Terracotta psykter (vase for cooling wine)

Attributed to Oltos

Period: Archaic

Date: ca. 520–510 B.C.

Culture: Greek, Attic

Medium: Terracotta; red-figure

Dimensions: Overall: 13 5/8 x 11in. (34.6 x 28cm)

Classification: Vases

Credit Line: Rogers Fund, 1910

Accession Number: 10.210.18


The continuous scene on this red-figure psykter, a vase for cooling wine, depicts young athletes and their trainers practicing in a gymnasium. The athletes are nude, as was customary, and the trainers wear mantles. The name of each figure is inscribed, occasionally with additional comments. A flute player, Smikythos, is making music to accompany the exercises. He wears a long chiton and the customary mouth band; a flute case made of spotted skin hangs by his side.
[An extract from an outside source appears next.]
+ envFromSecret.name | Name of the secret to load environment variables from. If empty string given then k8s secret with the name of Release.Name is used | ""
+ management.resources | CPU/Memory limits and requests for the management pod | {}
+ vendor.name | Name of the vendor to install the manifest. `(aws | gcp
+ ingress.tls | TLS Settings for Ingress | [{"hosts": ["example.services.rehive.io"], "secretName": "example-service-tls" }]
In front of him, a broad jumper, Dorotheos, is swinging his weights; we are informed by the inscription that "he is going to jump." Kleainethos, the manager of the games, crowns a boy, "fair Epainetos," who is laden with branches. The boy's trainer, Alketes, stands behind him with two measuring sticks; he raises his hand in approval. There is a diskos thrower, Antiphanes, who readies himself for a backward swing. He is confronted by his trainer, Antimenes, holding a stick. Another youth, Batrachos, prepares to throw the javelin.
Drawn with strong, incisive lines, each figure stands out as a separate design, skillfully adjusted to the curving form of the vessel. The painting is attributed to Oltos, an artist whose signature appears on two kylikes, one in Berlin and another in Tarquinia. He is a master of the relief line, and his large, simple style has a monumental quality. Typical of the artist's work is the type of bearded trainer, shown here, wearing a mantle with radiating folds and zigzag edges. Likewise characteristic are the drapery folds stacked in one direction, and the hair regularly incised with a wavy line.